Key takeaways from the study include the following:

  • 66% of supply chain leaders say advanced supply chain analytics are critically important to their supply chain operations in the next 2 to 3 years. The Hackett Group found the majority of supply chain leaders have a sense of urgency for getting advanced supply chain analytics implemented and contributing to current and future operations. The majority see the value of having advanced analytics that can scale across their entire supplier network.

  • Improving forecast accuracy, optimizing transportation performance, improving product tracking & traceability and analyzing product returns are the use cases providing the greatest potential for analytics growth. Each of these use cases and the ones that are shown in the graphic below has information and knowledge gaps advanced supply chain analytics can fill. Of these top use cases, product tracking and traceability are one of the fastest growing due to the stringent quality standards defined by the US Food & Drug Administration in CFR 21 Sec. 820.65 for medical products manufacturers.  The greater the complexity and cost of compliance with federally-mandated reporting and quality standards, the greater potential for advanced analytics to revolutionize supply chain performance.

  • Optimizing production and sourcing to reduce total landed costs (56%) is the most important use case of advanced supply chain analytics in the next 2 to 3 years. The Hackett Group aggregated use cases across the four categories of reducing costs, improving quality, improving service and improving working capital (optimizing inventory).

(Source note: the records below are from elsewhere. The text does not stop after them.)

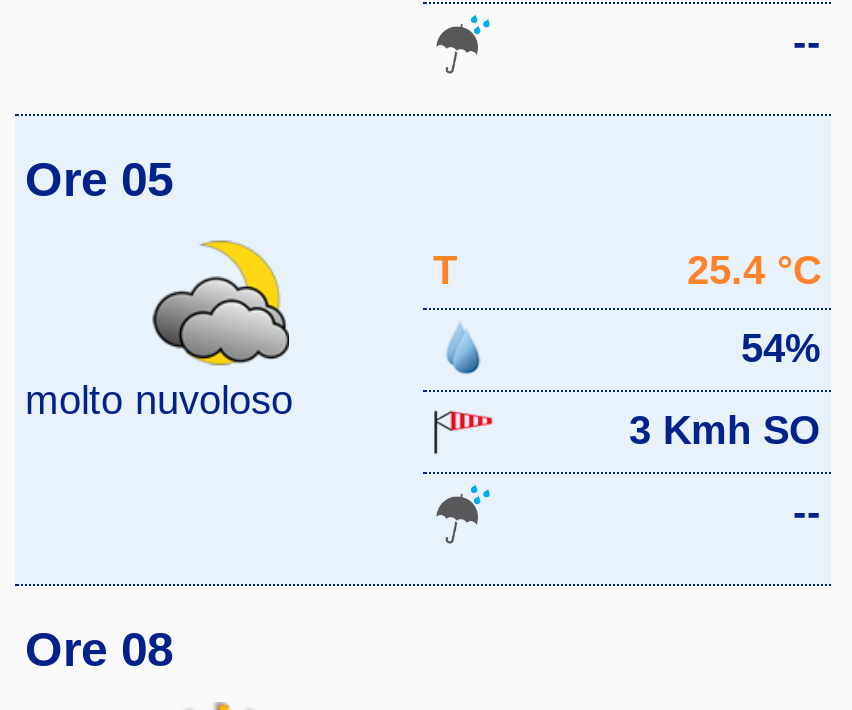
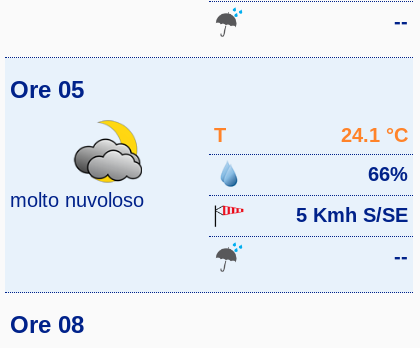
- 25.4 °C
+ 24.1 °C

- 54%
+ 66%

- 3 Kmh SO
+ 5 Kmh S/SE
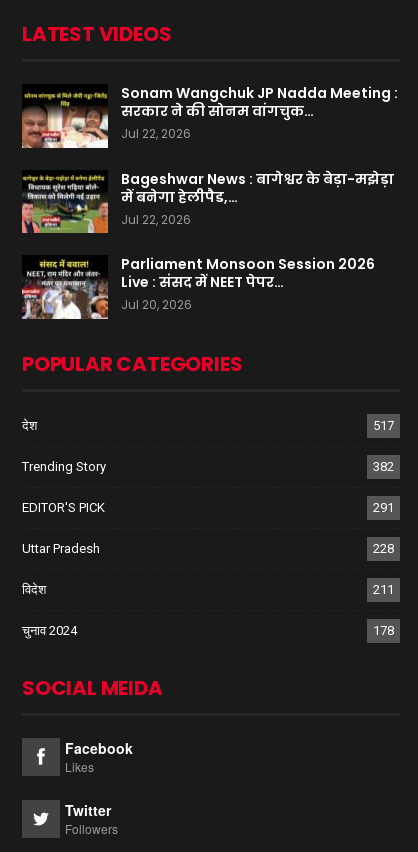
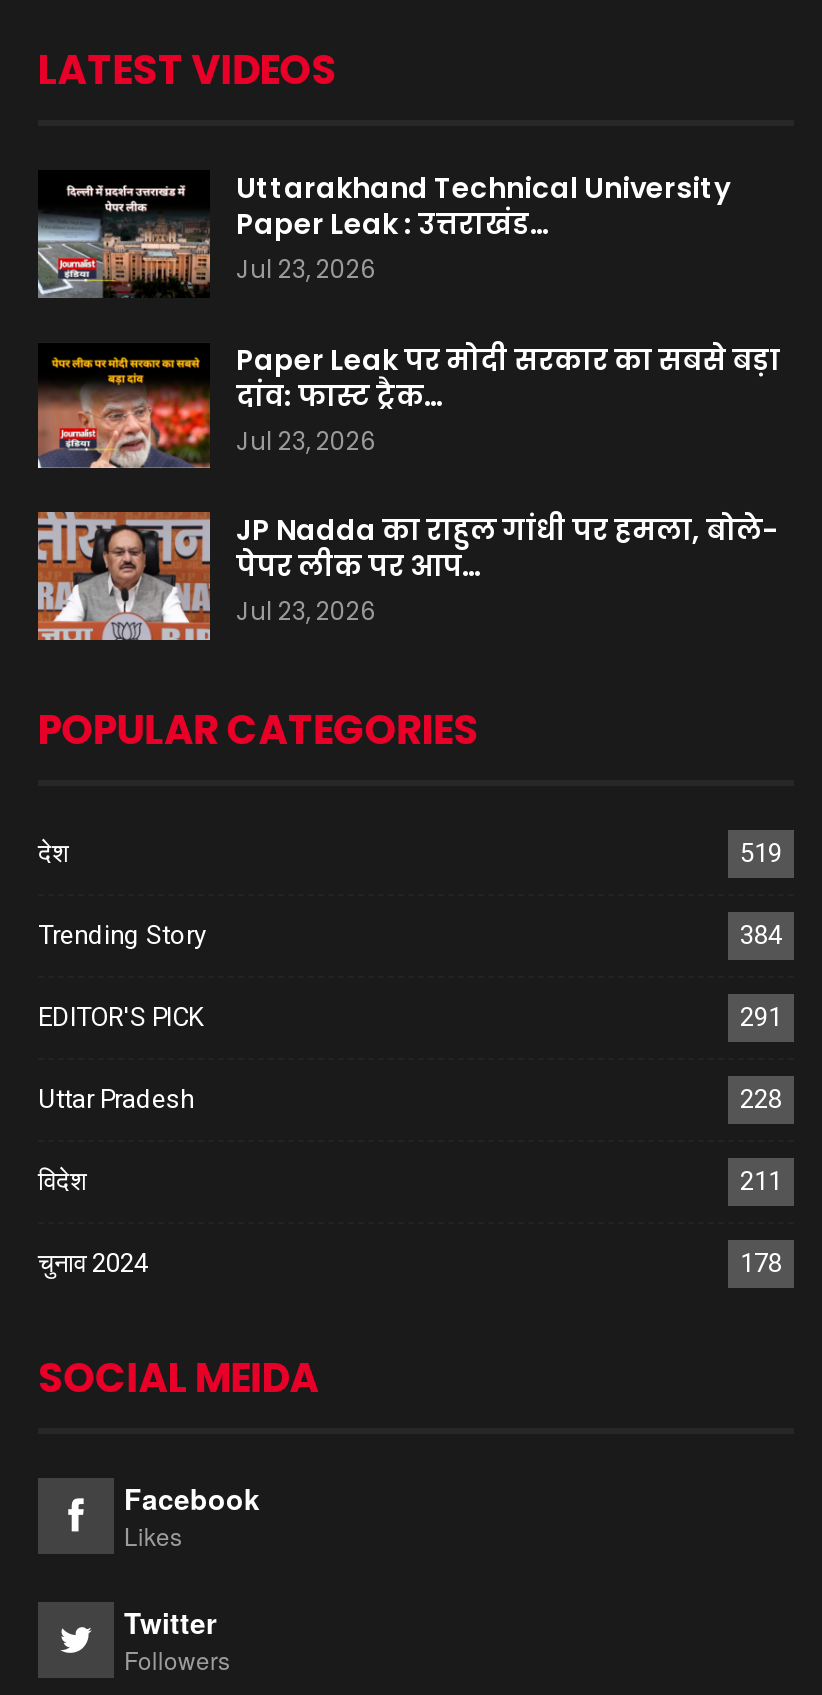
- [image]
- Sonam Wangchuk JP Nadda Meeting :
- सरकार ने की सोनम वांगचुक…
- Jul 22, 2026
+ [image]
+ Uttarakhand Technical University
+ Paper Leak : उत्तराखंड…
+ Jul 23, 2026

- [image]
- Bageshwar News : बागेश्वर के बेड़ा-मझेड़ा
- में बनेगा हेलीपैड,…
- Jul 22, 2026
+ [image]
+ Paper Leak पर मोदी सरकार का सबसे बड़ा
+ दांव: फास्ट ट्रैक…
+ Jul 23, 2026

- [image]
- Parliament Monsoon Session 2026
- Live : संसद में NEET पेपर…
- Jul 20, 2026
+ [image]
+ JP Nadda का राहुल गांधी पर हमला, बोले-
+ पेपर लीक पर आप…
+ Jul 23, 2026

- 517
+ 519

- 382
+ 384
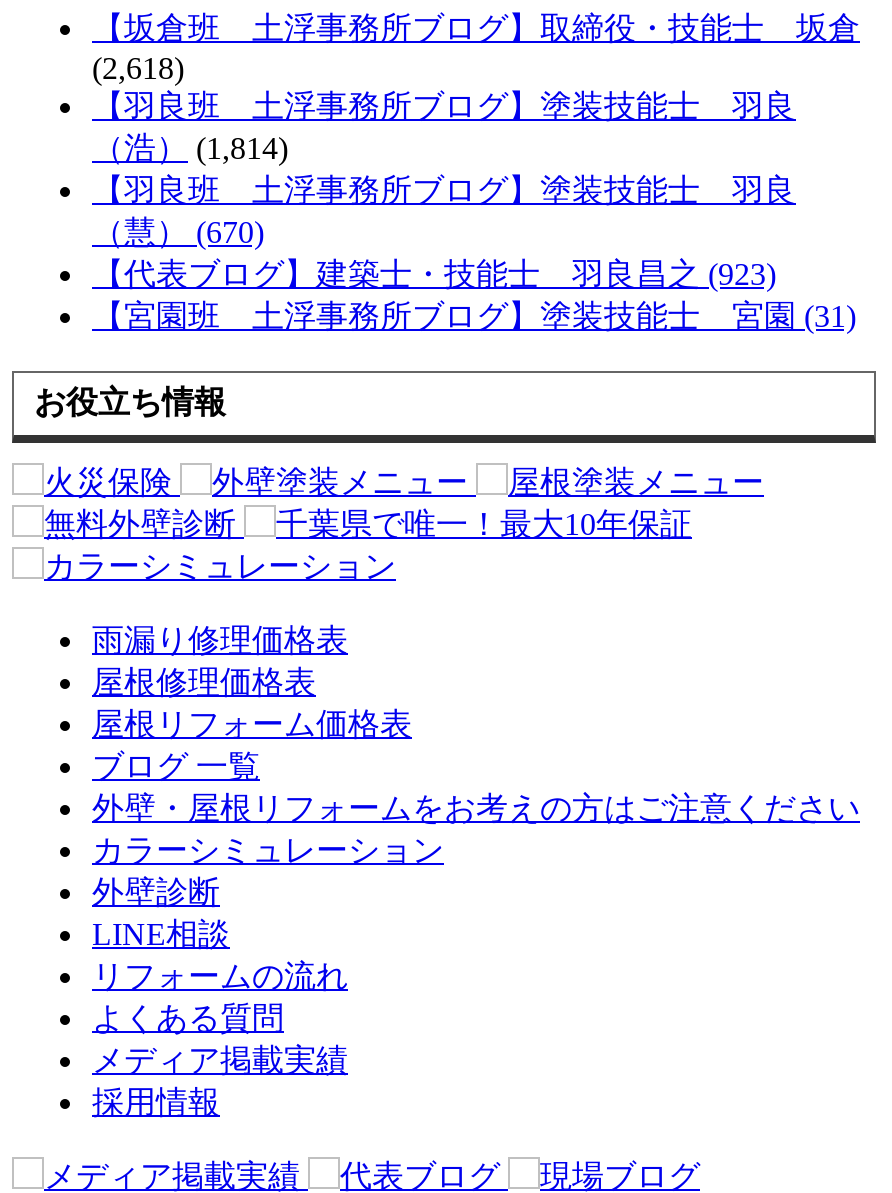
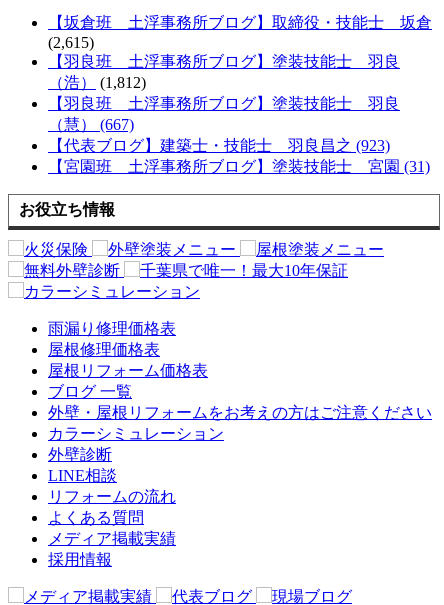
- (2,618)
+ (2,615)

- （浩）(1,814)
+ （浩）(1,812)

- （慧） (670)
+ （慧） (667)
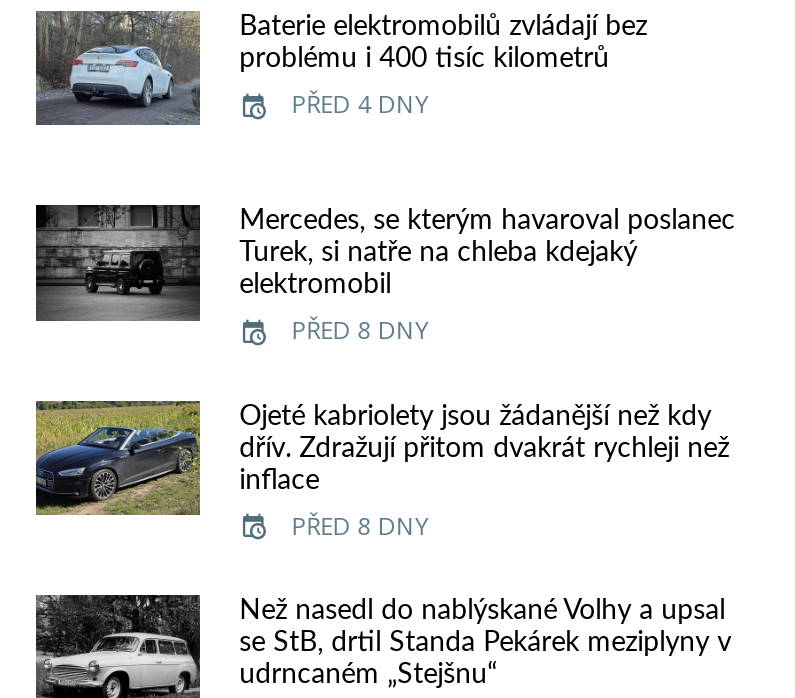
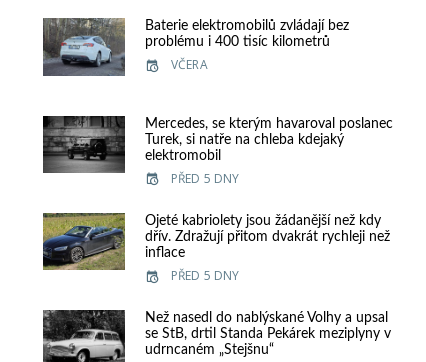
- PŘED 4 DNY
+ VČERA

- PŘED 8 DNY
+ PŘED 5 DNY

- PŘED 8 DNY
+ PŘED 5 DNY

Respondents rank improving working capital (optimizing inventory) with the highest aggregated critical importance score of 39%, followed by reducing costs (29.5%), improving service (28.6%) and improving quality (25.75%).

  • 44% of supply chain leaders are enhancing their Enterprise Resource Planning (ERP) systems’ functionality and integration to gain greater enterprise and supply chain-wide visibility. Respondents are relying on legacy ERP systems as their main systems of record for managing supply chain operations, and integrating advanced supply chain analytics to gain end-to-end supply network visibility. 94% of respondents consider virtual collaboration platforms for internal & external use the highest priority technology initiative they can accomplish in the next 2 to 3 years.

  • The majority of companies are operating at stages 1 and 2 of the Hackett Group’s Supply chain analytics maturity model. A small percentage are at the stage 3 level of maturity according to the study’s results. Supply chain operations and performance scale up the model as processes and workflows are put in place to improve data quality, provide consistent real-time data and rely on a stable system of record that can deliver end-to-end supply chain analytics visibility. Integrating with external data becomes critically important as supply networks proliferate globally, as does the need to drive greater predictive analytics accuracy.